DATA PROVIDED:
▽
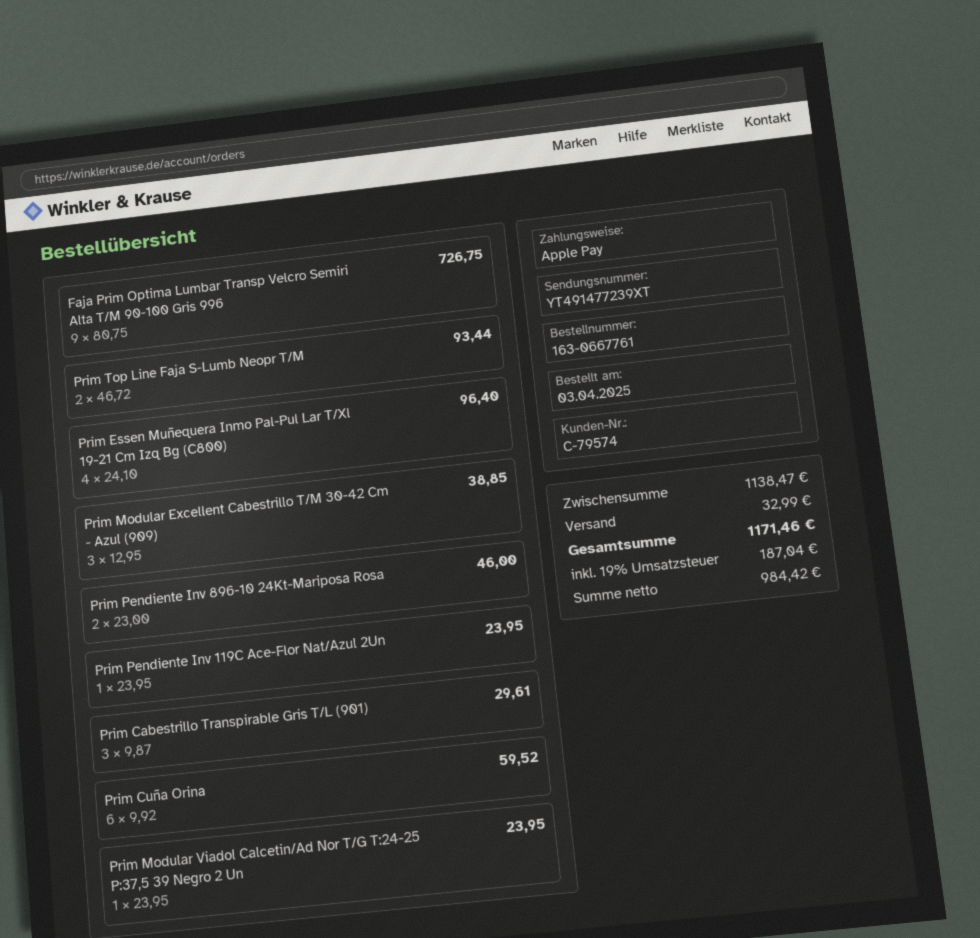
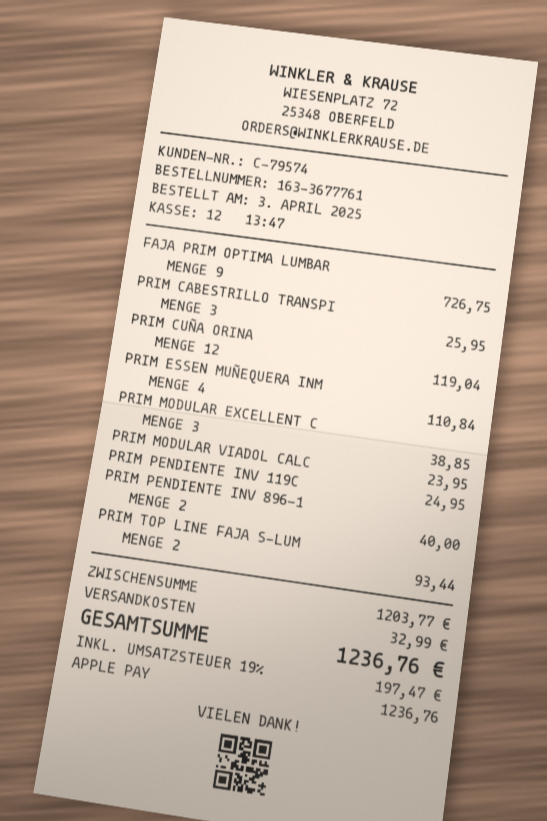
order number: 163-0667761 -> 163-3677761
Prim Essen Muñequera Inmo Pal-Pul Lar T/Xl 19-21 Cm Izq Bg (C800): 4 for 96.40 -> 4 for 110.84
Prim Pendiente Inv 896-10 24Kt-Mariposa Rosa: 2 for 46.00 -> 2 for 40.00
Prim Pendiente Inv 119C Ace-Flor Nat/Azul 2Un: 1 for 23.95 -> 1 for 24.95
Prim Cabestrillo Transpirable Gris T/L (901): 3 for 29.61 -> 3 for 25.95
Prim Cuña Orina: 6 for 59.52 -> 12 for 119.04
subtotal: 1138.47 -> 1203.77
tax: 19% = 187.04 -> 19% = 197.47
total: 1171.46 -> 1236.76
△
Pictures stay out; copy every entry above exactly.

TASK RESULT:
order number: 163-0667761 -> 163-3677761
Prim Essen Muñequera Inmo Pal-Pul Lar T/Xl 19-21 Cm Izq Bg (C800): 4 for 96.40 -> 4 for 110.84
Prim Pendiente Inv 896-10 24Kt-Mariposa Rosa: 2 for 46.00 -> 2 for 40.00
Prim Pendiente Inv 119C Ace-Flor Nat/Azul 2Un: 1 for 23.95 -> 1 for 24.95
Prim Cabestrillo Transpirable Gris T/L (901): 3 for 29.61 -> 3 for 25.95
Prim Cuña Orina: 6 for 59.52 -> 12 for 119.04
subtotal: 1138.47 -> 1203.77
tax: 19% = 187.04 -> 19% = 197.47
total: 1171.46 -> 1236.76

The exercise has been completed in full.